2005 Salt Lake City Annual Meeting (October 16–19, 2005)

Paper No. 8
Presentation Time: 5:15 PM

SIR KARL RAIMUND POPPER, SIR HAROLD JEFFREYS, AND HEURISTIC SIMPLICITY IN SCIENCE


GALVIN, Cyril, Coastal Engineer, Box 623, Springfield, VA 22150, galvincoastal@juno.com

Scientists know Karl Popper (1902-1994) for his Logic of Scientific Discovery, published first in German (1935, Vienna) and much later in English (1959, London). Geophysicists know Harold Jeffreys (1891-1989) for his Earth, which went through six editions (1924-1976). Chapter V in Popper (1935) deals with simplicity (Einfachheit) in science, Popper developing ideas of Hermann Weyl (1885-1955). Popper later discovered that Wrinch and Jeffreys (1921) anticipated Weyl (1927). In his (1959) footnotes, Popper gives Jeffreys credit for ideas on simplicity. Popper uses deduction idealistically to falsify scientific theories, and Jeffreys uses "common-sense" induction, which is logically untenable in Popper's view, to construct scientific theories. Popper considers the simpler equation to have lower probability, but Jeffreys observes that scientists choose as better the simpler of two equations describing the same phenomenon, even where the more complex equation fits the data better.

A simple equation has the dependent variable, a physical quantity, as the left hand side of the equation and a function of n independent variables, also physical quantities, as the right hand side, where n is 0, 1, 2, 3, or 4. Each variable has k dimensions, where k is 0, 1, 2, or 3. These are Bridgman's L, T, M dimensions.

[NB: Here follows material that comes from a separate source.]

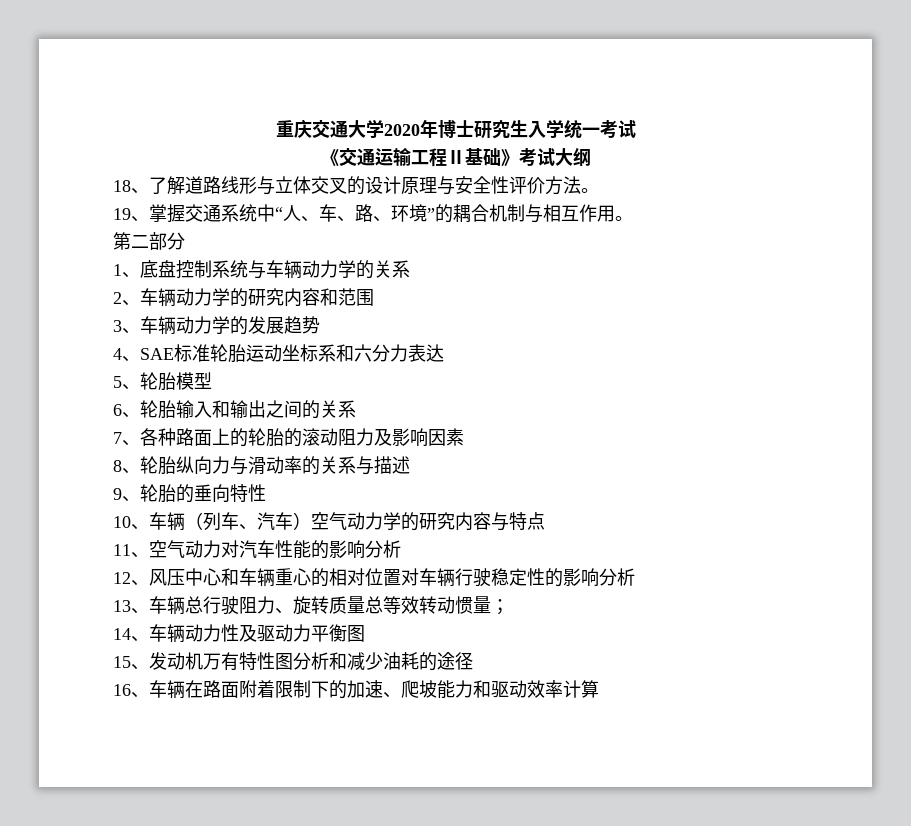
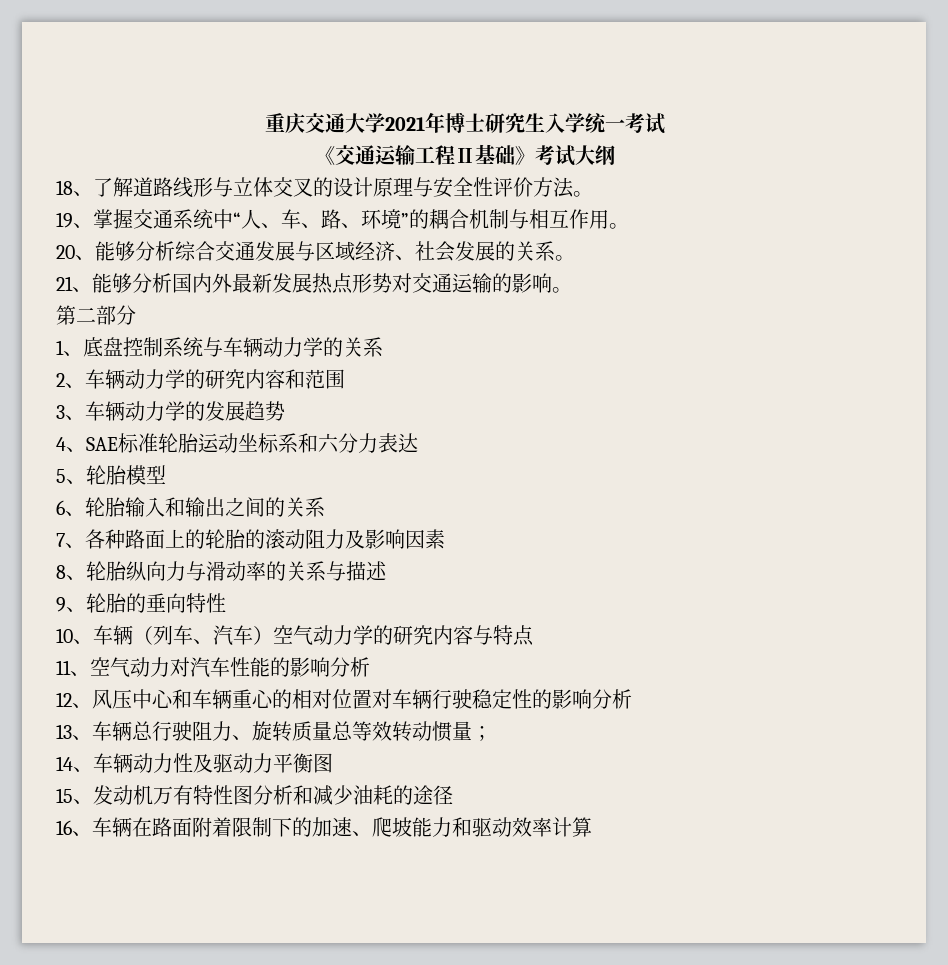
- 重庆交通大学2020年博士研究生入学统一考试
+ 重庆交通大学2021年博士研究生入学统一考试
+ 20、能够分析综合交通发展与区域经济、社会发展的关系。
+ 21、能够分析国内外最新发展热点形势对交通运输的影响。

Where the dependent variable equals a constant, n equals 0, but that constant has the dimensions of the dependent variable. Where an independent variable is dimensionless, k equals 0.

Stokes Law, which describes the gravity-driven movement of a sphere in a fluid, is a type simple equation of mechanics. The dependent variable is velocity (L/T), so each additive term on the RHS must combine physical quantities to produce L/T as its dimension. Possible variables on the RHS are limited by relevant physics to the sphere diameter, the fluid viscosity, and the buoyancy. Stokes Law is valid over a specific range of the variables, as are most simple laws. The Reynolds Number combines both dependent and independent variables into one dimensionless product to provide a range. Given n possible variables, k possible dimensions, and range constraints, the simple equations of mechanics are logically required.